Nursing Assistant’s Meal and Rest Break Claims Can Proceed

By Joanne Deschenaux, J.D. October 30, 2023

Takeaway: Because an employer that fails to provide meal and rest breaks must give an impacted employee premium pay, which is due when the employee leaves the job, a California lawsuit filed within one year of the date the employee received her final wages but more than a year after her last day of employment was timely.  

​A nursing assistant who alleged that the Los Angeles care facility where she worked for nine years was so chronically understaffed—and she was so persistently overworked—that she never took a rest break and frequently had to work through her meal breaks can go forward with claims under the state Private Attorneys General Act (PAGA), a California appeals court recently ruled.

The trial court had dismissed the claims before trial, ruling that the plaintiff had not shown that any California Labor Code violations occurred during her employment in connection with her right to meal and rest periods.  

The plaintiff worked as a certified nursing assistant (CNA), providing patients with routine daily nursing care and services. These included assisting patients with bathing and brushing their teeth, keeping them comfortable, and attending to their basic hygiene needs.

She primarily worked the overnight shift, from 11 p.m. to 7 a.m. The facility had three floors of patients, with 40 patients on each floor. Six CNAs and three licensed vocational nurses (LVNs) were assigned to the overnight shift, with two CNAs and one LVN per floor.

Even with a typical load of 20 patients per CNA, the plaintiff did not have sufficient time to accomplish her assigned tasks. But if one of the CNAs called in sick, the LVN would divide the absent CNA's patients among the remaining CNAs on other floors, increasing each person's workload. With only one CNA available on a floor rather than the usual two, taking a break meant leaving patients unattended.

Also, if an LVN needed help, she would call the plaintiff or another CNA to assist her, regardless of whether that person was taking a break.

The plaintiff worked her last shift on Nov. 8, 2018. She received her final wage statement on Nov. 21, 2018. It did not contain premium wages for missed meal and rest breaks. On Nov. 23, 2018, the plaintiff's employment was terminated.

The plaintiff filed her complaint on Nov. 19, 2019. She asserted causes of action for PAGA violations, including failure to provide meal and rest periods and failure to pay all wages due upon termination of employment. The trial court dismissed the action before trial, and the plaintiff appealed.

Relevant Labor Code Provisions

Under California's Labor Code, every employee is entitled to a 10-minute paid rest break per four hours of work and a 30-minute unpaid meal break per five hours of work. During those periods, the employer must relieve the employee of all work, relinquish control over their activities, and give them a reasonable opportunity to take an uninterrupted break.
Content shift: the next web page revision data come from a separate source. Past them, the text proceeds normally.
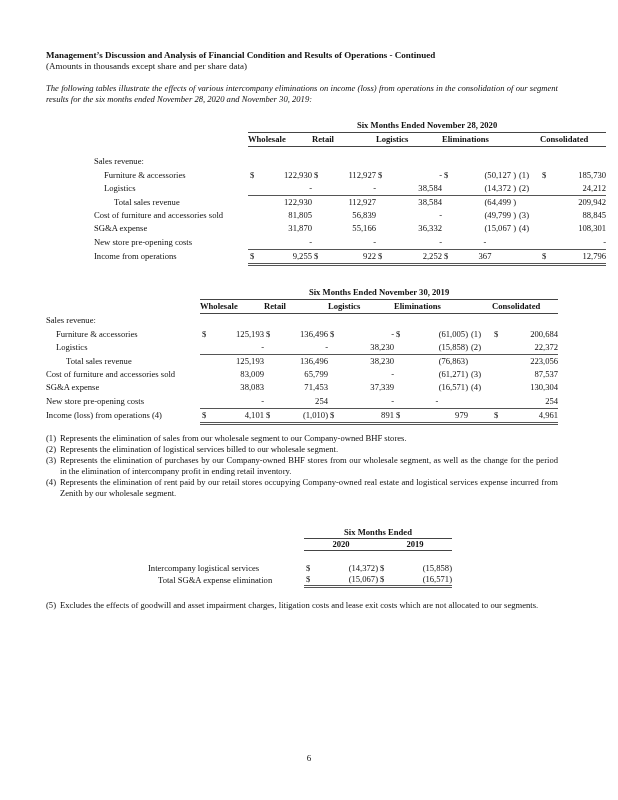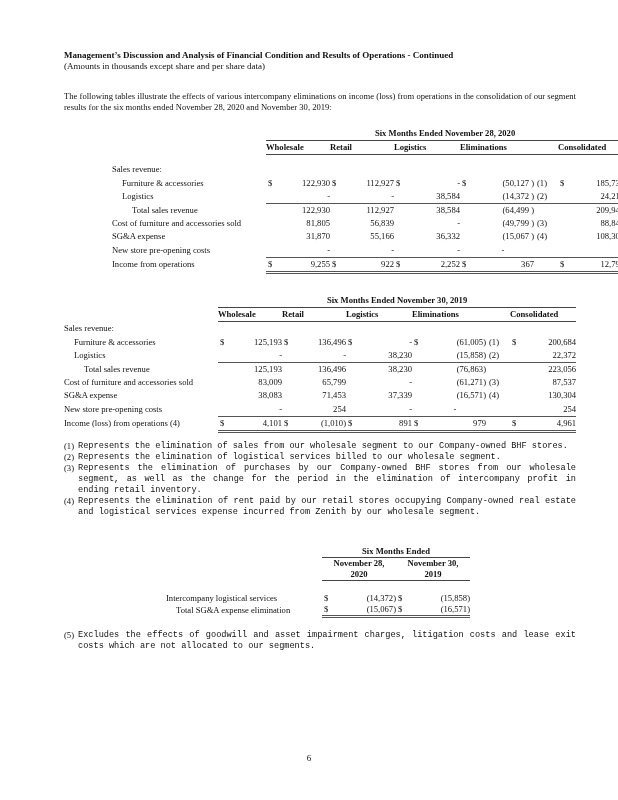--- a/index.html
+++ b/index.html
@@ -8,7 +8,7 @@
     font-family: "Liberation Serif", "DejaVu Serif", serif;
     color: #111111; font-size: 8.6px; line-height: 11px;
   }
-  .page { position: absolute; left: 64px; top: 50px; width: 512px; }
+  .page { position: absolute; left: 46px; top: 50px; width: 512px; }
   .title { font-weight: bold; font-size: 9px; line-height: 11px; }
   .subtitle { font-size: 9px; line-height: 11px; }
   .intro { margin-top: 19px; font-size: 8.6px; line-height: 11px; text-align: justify; }

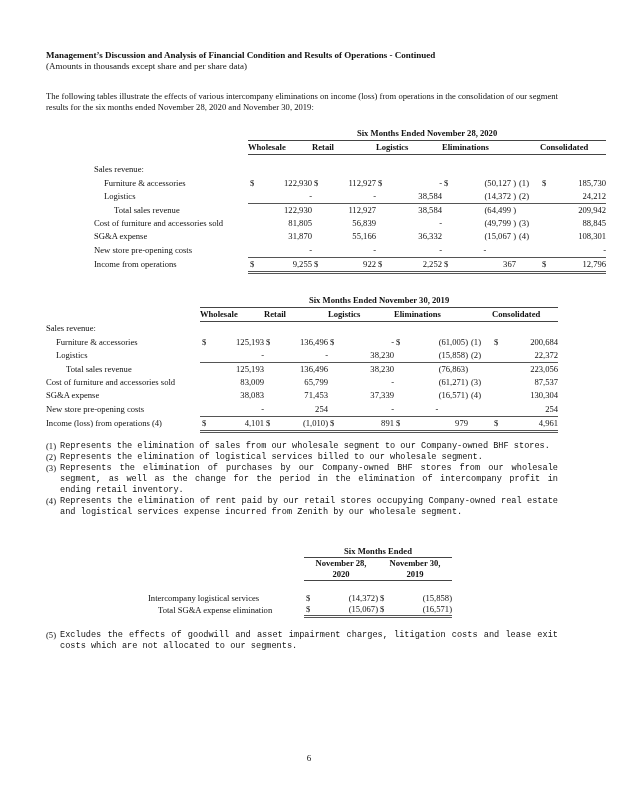--- a/index.html
+++ b/index.html
@@ -11,7 +11,7 @@
   .page { position: absolute; left: 46px; top: 50px; width: 512px; }
   .title { font-weight: bold; font-size: 9px; line-height: 11px; }
   .subtitle { font-size: 9px; line-height: 11px; }
-  .intro { margin-top: 19px; font-size: 8.6px; line-height: 11px; text-align: justify; }
+  .intro { margin-top: 11px; font-size: 8.6px; line-height: 11px; text-align: justify; font-style: italic; }
 
   table.seg { border-collapse: collapse; width: 512px; table-layout: fixed; }
   table.seg td { padding: 0; height: 13.2px; line-height: 13.2px; white-space: nowrap; font-size: 8.6px; }

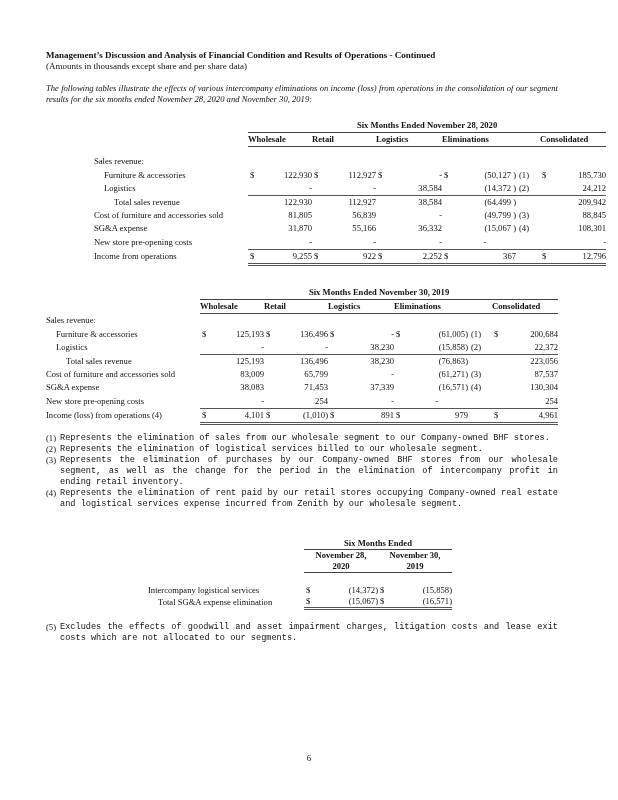--- a/index.html
+++ b/index.html
@@ -178,7 +178,7 @@
       <td class="dol b">$</td>
           <td class="num b">2,252</td>
       <td class="dol b">$</td>
-          <td class="num b" style="text-align:right">367</td>
+          <td class="num b" style="text-align:center">367</td>
           <td class="b"></td>
       <td class="dol b">$</td>
           <td class="num b">12,796</td>

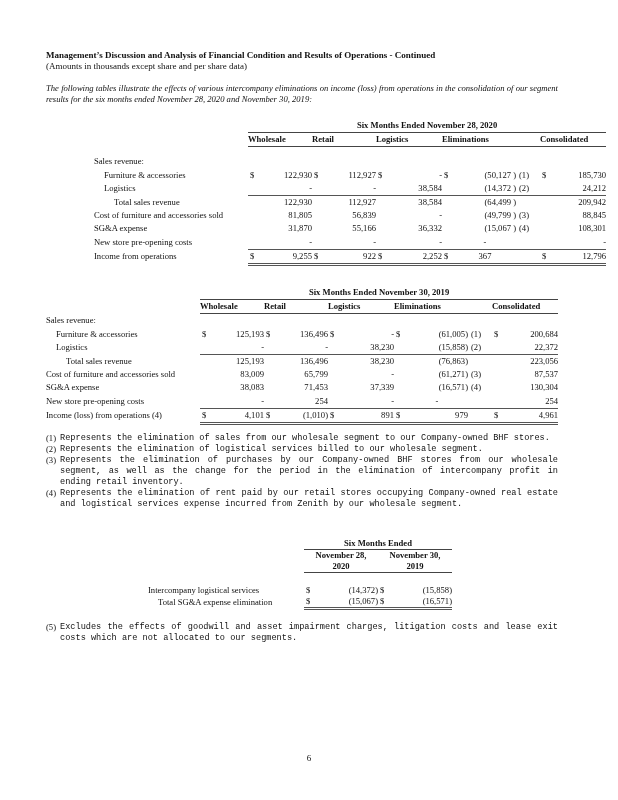--- a/index.html
+++ b/index.html
@@ -30,7 +30,7 @@
   .notes { margin-top: 8px; }
   .note { display: flex; font-size: 8.6px; line-height: 11px; text-align: justify; }
   .note .mark { width: 14px; flex: none; }
-  .note .txt { flex: 1; font-family: Liberation Mono, monospace; }
+  .note .txt { flex: 1; }
 
   table.sga { border-collapse: collapse; margin-left: 102px; margin-top: 28px; table-layout: fixed; width: 304px; }
   table.sga td { padding: 0; white-space: nowrap; font-size: 8.6px; height: 11px; line-height: 11px; }

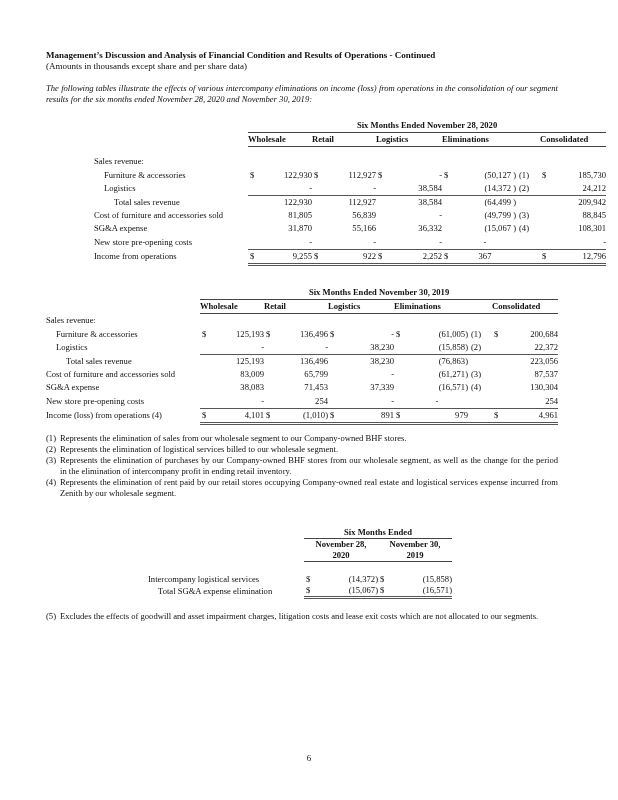--- a/index.html
+++ b/index.html
@@ -351,11 +351,6 @@
       <td></td>
       <td colspan="4" class="b">Six Months Ended</td>
     </tr>
-    <tr class="hdr">
-      <td></td>
-      <td colspan="2">November 28,</td>
-      <td colspan="2">November 30,</td>
-    </tr>
     <tr class="hdr h3">
       <td></td>
       <td colspan="2" class="b">2020</td>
An employer may not undermine a formal policy of providing meal breaks by pressuring employees to perform their duties in ways that omit breaks.

If the employer fails to provide a required meal period or rest break, it must compensate the employee with a "premium"—an additional hour of pay for each workday during which a violation occurred.

When an employment relationship ends, employers must promptly pay all unpaid wages to the departing employee. Just like other forms of wages, any unpaid premium pay must be paid promptly once an employee leaves the job.

A PAGA action is subject to a one-year statute of limitations.

Allegations Regarding Meal and Rest Breaks

The plaintiff's complaint alleged that the facility had a pattern, practice and policy of not providing proper meal periods due to its scheduling and understaffing issues, high patient-to-nurse ratio and heavy workload. The plaintiff was instructed to clock out for meal periods and continue working. The facility also failed to pay an additional hour of wages for each workday in which a meal-period violation occurred.

The plaintiff similarly alleged that her breaks were interrupted whenever patients needed assistance, and she was required to work through rest breaks. The facility also failed to provide an additional hour of wages for each workday in which a rest-break violation occurred.

The facility's failure to pay meal and rest premiums at the time of the violations meant those premiums were due upon separation of employment. But, according to the complaint, the facility did not pay those wages in a timely fashion.

These allegations sufficiently stated causes of action for Labor Code violations under PAGA, the appeals court said, and the plaintiff could go forward with her claims. 

The court rejected the facility's argument that the plaintiff's claims were barred on statute of limitation grounds because any Labor Code violations occurred outside the limitations period, with the statute of limitations measured by one year from the last violation. Specifically, the facility had argued that the plaintiff's claims were time-barred because her last day of work was Nov. 8, 2018, and her complaint was not filed until Nov. 19, 2019.  

Although the plaintiff's last shift was on Nov. 8, 2018, her last wage statement was issued on Nov. 21, 2018, the appeals court noted. Any overdue premiums were required to have been paid in that wage statement and were not so paid. The plaintiff's PAGA claims were filed within one year of Nov. 21, 2018, and so were timely, the court concluded.   

Arce v. The Ensign Group Inc., Calif. Ct. App., No. B317161 (Oct. 19, 2023).

Joanne Deschenaux, J.D., is a freelance writer in Annapolis, Md.